→ Your task
Each line of the data holding "border" should be found and copied.
>>>>
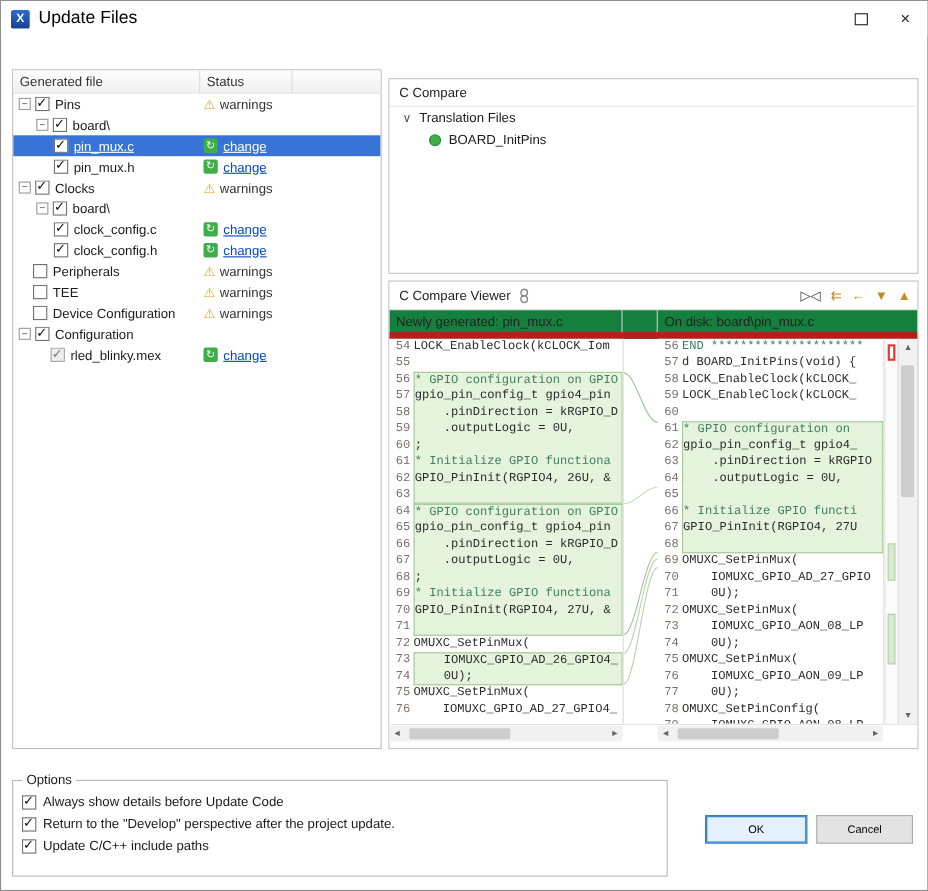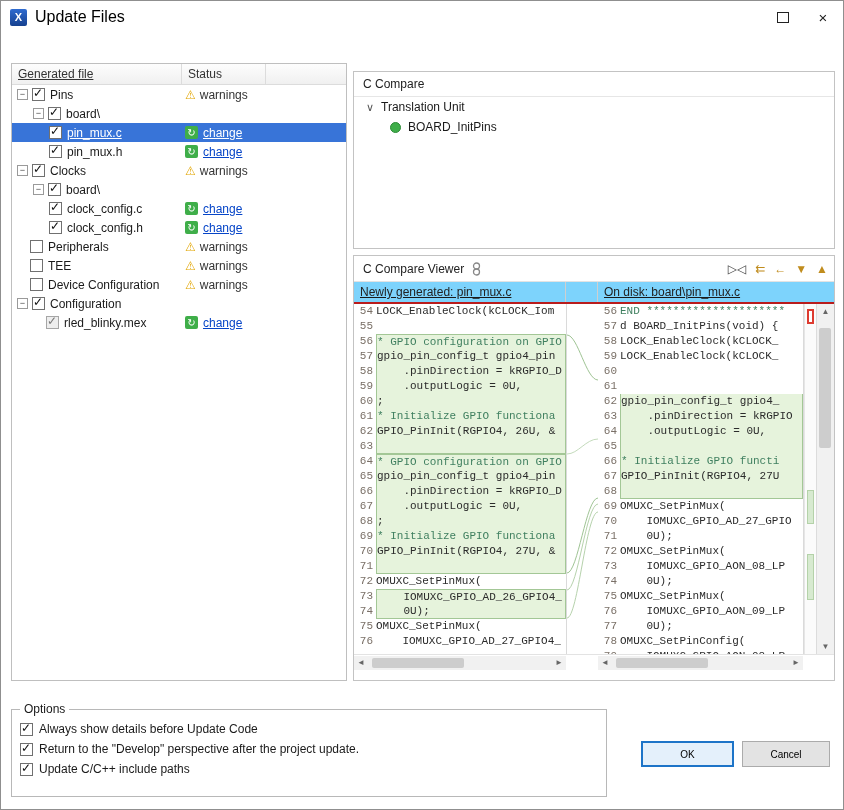--- a/index.html
+++ b/index.html
@@ -21,7 +21,7 @@
     background:#fff;box-sizing:border-box;overflow:hidden;}
   .thead{display:flex;height:20px;line-height:20px;background:linear-gradient(#fdfdfd,#f0f0f0);border-bottom:1px solid #dcdcdc;}
   .th{padding-left:6px;border-right:1px solid #dcdcdc;box-sizing:border-box;color:#333;}
-  .th-file{width:170px;text-decoration:underline;}
+  .th-file{width:170px;}
   .th-status{width:84px;}
   .th-fill{flex:1;border-right:none;}
   .trow{display:flex;height:19px;align-items:center;}

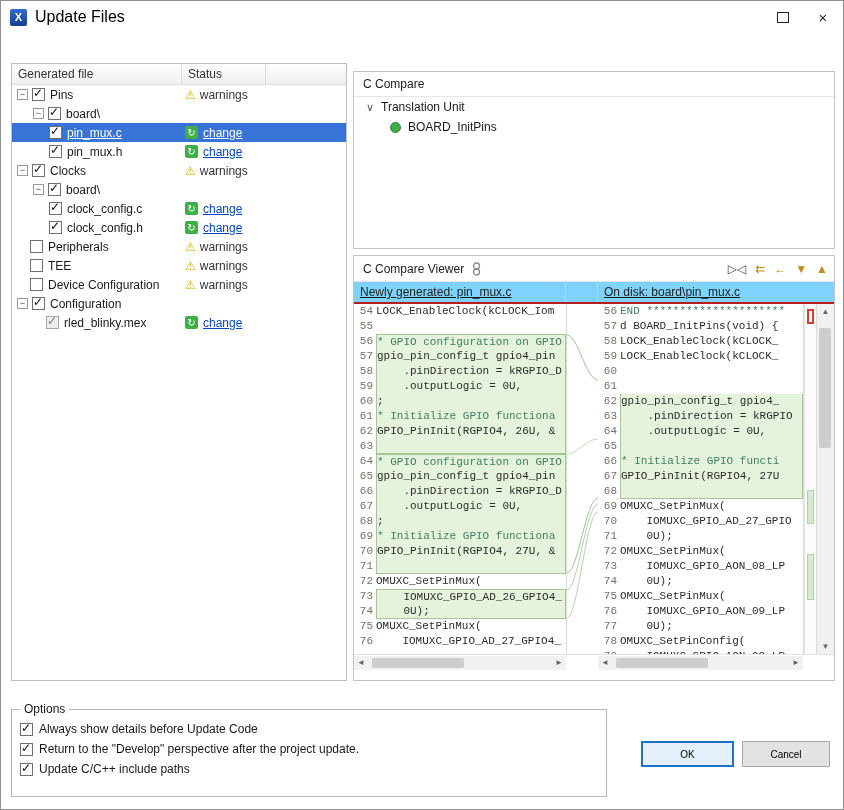--- a/index.html
+++ b/index.html
@@ -323,7 +323,7 @@
     <div class="panel-header">C Compare</div>
     <div class="ct-row">
       <span class="chev">∨</span>
-      <span>Translation Unit</span>
+      <span>Translation Files</span>
     </div>
     <div class="ct-row child">
       <span class="gdot"></span>

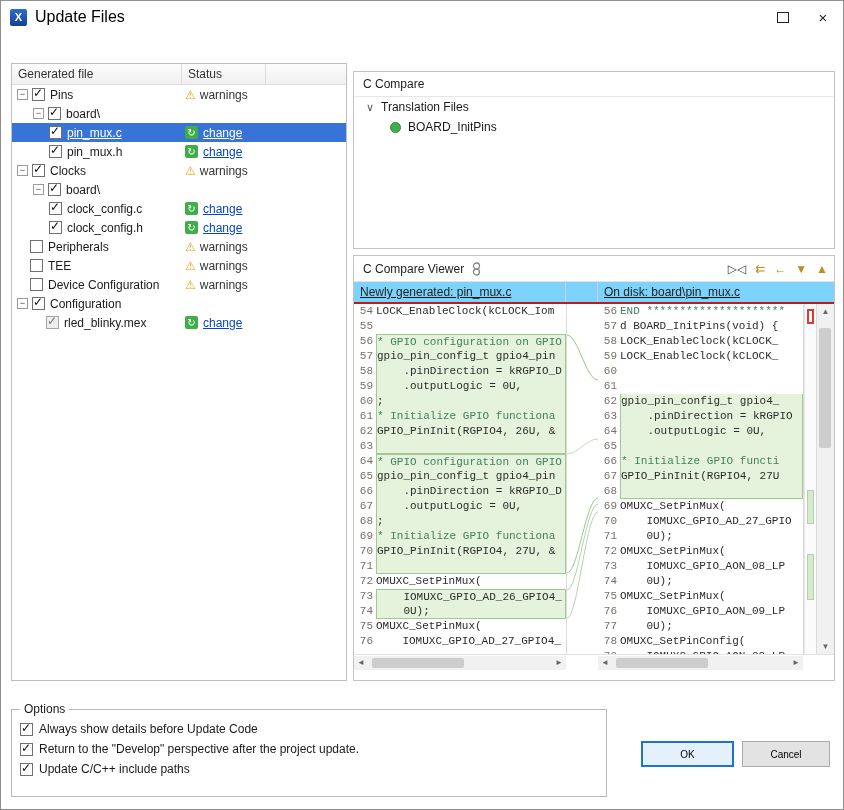--- a/index.html
+++ b/index.html
@@ -65,7 +65,7 @@
   .v-tools{display:flex;align-items:center;gap:9px;}
   .v-tool{font-size:12px;color:#444;cursor:pointer;}
   .v-tool.gold{color:#c08c1d;}
-  .v-colheads{height:20px;display:flex;background:#7dd3fc;border-bottom:2px solid #b91c1c;line-height:20px;text-decoration:underline;}
+  .v-colheads{height:20px;display:flex;background:#15803d;border-bottom:6px solid #b91c1c;line-height:20px;}
   .chd{padding-left:6px;border-right:1px solid #cfcfcf;box-sizing:border-box;white-space:nowrap;overflow:hidden;color:#222;}
   .ch-l{width:212px;}.ch-m{width:32px;}.ch-r{flex:1;border-right:none;}
   .v-body{position:relative;height:350px;}

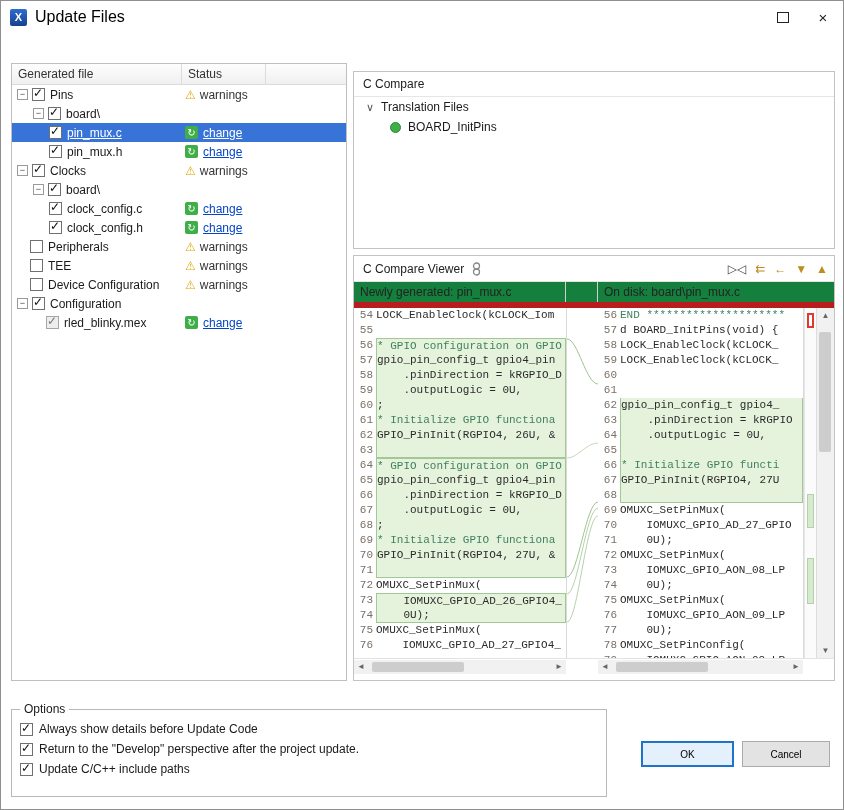--- a/index.html
+++ b/index.html
@@ -485,6 +485,7 @@
           </div>
           <div class="cl">
             <span class="ln">61</span>
+            <span class="ct cm hl et">* GPIO configuration on </span>
           </div>
           <div class="cl">
             <span class="ln">62</span>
<<<<
→ Output below
     background:#fff;box-sizing:border-box;overflow:hidden;}
   .thead{display:flex;height:20px;line-height:20px;background:linear-gradient(#fdfdfd,#f0f0f0);border-bottom:1px solid #dcdcdc;}
   .th{padding-left:6px;border-right:1px solid #dcdcdc;box-sizing:border-box;color:#333;}
   .th-fill{flex:1;border-right:none;}
-  .v-colheads{height:20px;display:flex;background:#7dd3fc;border-bottom:2px solid #b91c1c;line-height:20px;text-decoration:underline;}
+  .v-colheads{height:20px;display:flex;background:#15803d;border-bottom:6px solid #b91c1c;line-height:20px;}
   .chd{padding-left:6px;border-right:1px solid #cfcfcf;box-sizing:border-box;white-space:nowrap;overflow:hidden;color:#222;}
   .ch-l{width:212px;}.ch-m{width:32px;}.ch-r{flex:1;border-right:none;}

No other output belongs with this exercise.